(Web page edit records)
=== Begin Enclosure ===
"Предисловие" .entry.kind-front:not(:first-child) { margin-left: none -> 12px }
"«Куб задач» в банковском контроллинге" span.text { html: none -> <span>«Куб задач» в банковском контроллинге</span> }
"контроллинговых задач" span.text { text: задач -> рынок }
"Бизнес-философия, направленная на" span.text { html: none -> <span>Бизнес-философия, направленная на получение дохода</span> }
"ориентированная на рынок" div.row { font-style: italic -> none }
=== End Enclosure ===
■ **The problem**
Extract the full set of entries word for word.

■ **Result below**
"Предисловие" .entry.kind-front:not(:first-child) { margin-left: none -> 12px }
"«Куб задач» в банковском контроллинге" span.text { html: none -> <span>«Куб задач» в банковском контроллинге</span> }
"контроллинговых задач" span.text { text: задач -> рынок }
"Бизнес-философия, направленная на" span.text { html: none -> <span>Бизнес-философия, направленная на получение дохода</span> }
"ориентированная на рынок" div.row { font-style: italic -> none }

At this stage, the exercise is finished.